Hello All,
We are going to start diversifying the updates a bit more. In addition to progress updates and stories, we are going to mix in a few updates a year about the four boys we have taken into our home and some updates about Haiti, its culture, current events and different systems.
For those of you who do not know, Catherine and I took five boys into our home about ten months ago when a mother at the JRF died from AIDS. One of the boys, Alexander, had moved to Jacmel without his parents last year. When Neri died of AIDS and we took the 4boys she took care of into our home Alexander started sleeping in our backyard until we let him sleep inside. In August, his mother arrived and told us that she was going to take him back to Esperanza to see his family, and would bring him back after a week or so. She and her husband then lied to, robbed and avoided us for four weeks before we finally learned through another source that Alexander was not coming back. We wish him and his siblings the best and hope the mother and father do a better job of taking care of their children than they did before.
We still have the other four boys in our house: Nelson, 3, Youbensly, 8, Williamson, 10, and Wilgens, 11. Nelson is a total rascal and a stereotypical little boy. He loves wrestling, throwing rocks, eating, making fake fart noises, grossing out Catherine, running all over the place and dancing. The kid brings some real funk when it’s dance time. We couldn’t attach a video to this email but hopefully will in the future. He also thoroughly enjoys moving stuff from one place to another, what and where are at his discretion, but once he decides a box of something needs to go from point A to point B my man cannot be interrupted until the job is done.

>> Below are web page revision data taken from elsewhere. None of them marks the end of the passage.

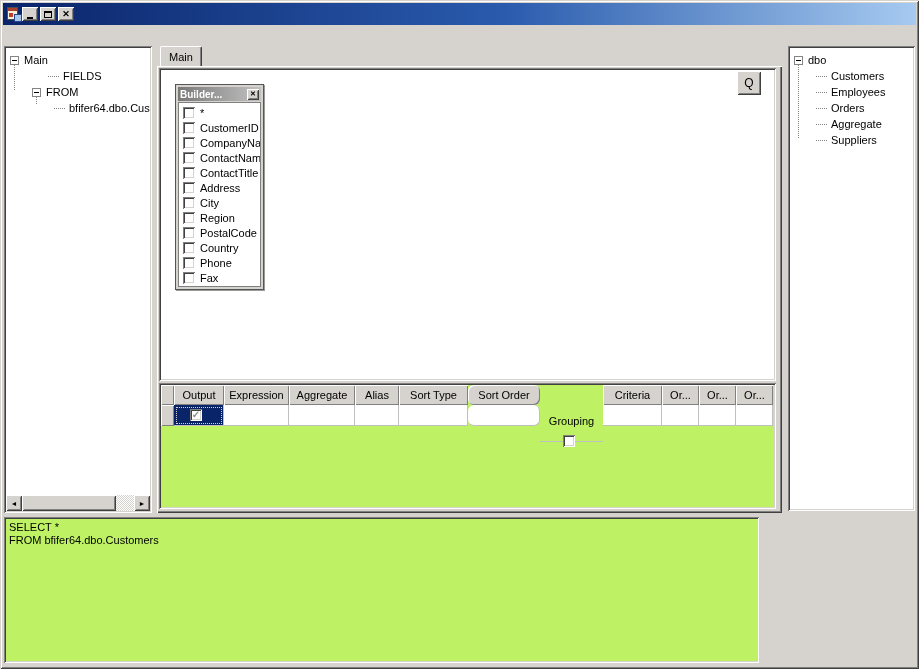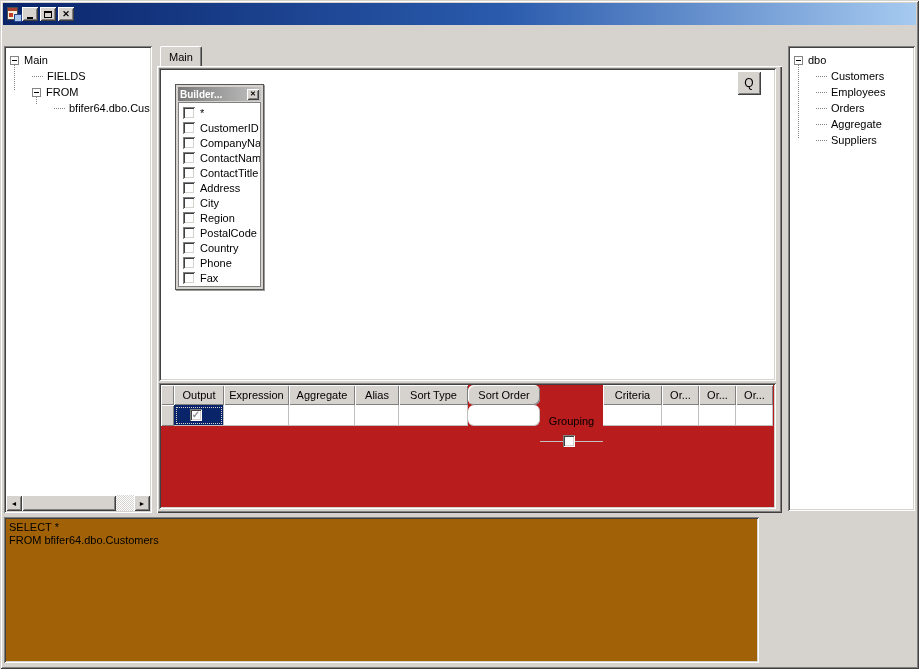"FIELDS" div.tnode { padding-left: 26px -> 42px }
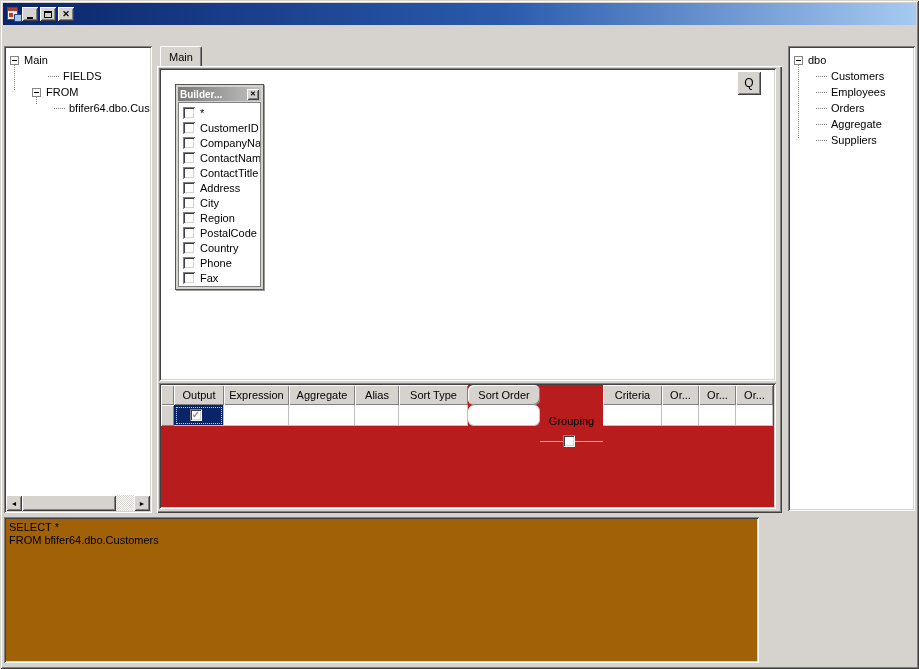"Output" .grid { background: #b91c1c -> #bef264 }
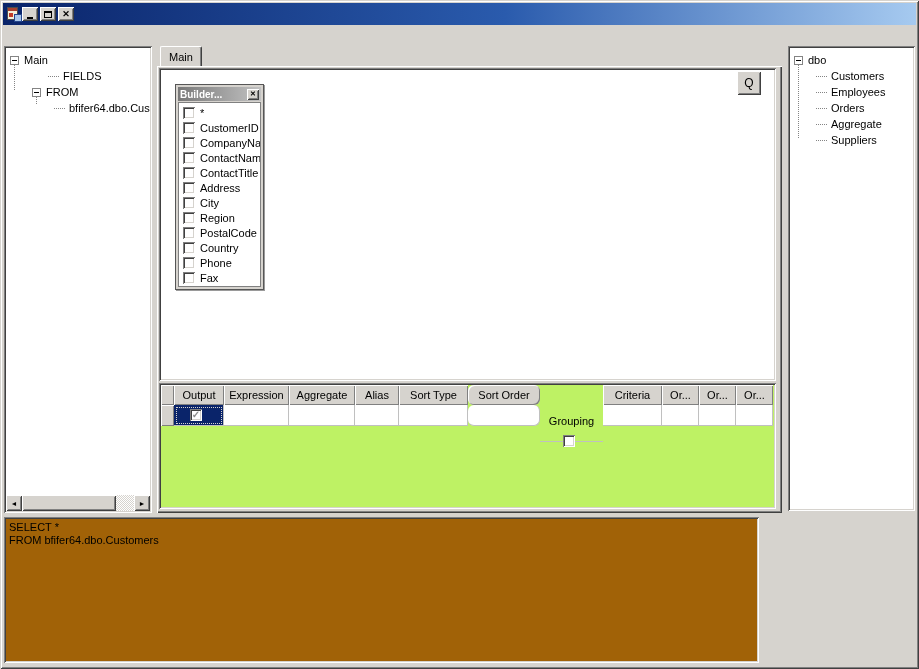"SELECT *" .sql { background: #a16207 -> #bef264 }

We are taking care of the boys divorced-parent style. They come to our house Monday morning before school and stay with us during the week. On Friday after school, they go to the JRF land where they stay with a family for the weekend. We think this is a great set up for several reasons.
Most importantly, we believe it will help them stay humble and stay in touch with who they are and where they come from. In 2010, I started feeding a few starving street boys in the hood I lived in. One thing led to another and before long they were living in my kitchen. They were 12-14 and it was a very different situation than our current situation, but I did learn a lot. The biggest lesson I learned was how easy it is to spoil impoverished children and how detrimental that can be. Spoiled is all about perspective and when you have lived the life of an impoverished Haitian child your perspective is worlds away from a standard American perspective. An American child who has clean clothes, eats meat every day, has a bike, and a videogame console in his house would not be considered spoiled or super rich. If any of ourchildren knew another kid who could check all of those boxes they would see them as insanely wealthy/spoiled. We have avoided buyingour boys bikes, too many clothes or letting them be wasteful, but they still get to eat as much as they want, live in a house with indoor plumbing, a cement roof, sleep two to a bed and have just generally moved on up in the world materially. We think it is extremely beneficial for them to still spend time at the JRF land where they use an outhouse, have a zinc roof, crowded living space, and generally live in an environment similar to what they have known for much of their lives, not including the hunger.
Selfishly, this set-up is also easier on us. The choice to take these boys in was easy as the alternatives to it were poor, to say the least. That being said, we were not trying to have/adopt children and going from 0-5 full time was a bit much. We still take the boys and one friend each to the beach on the weekends, but also get some time to relax and do as we will.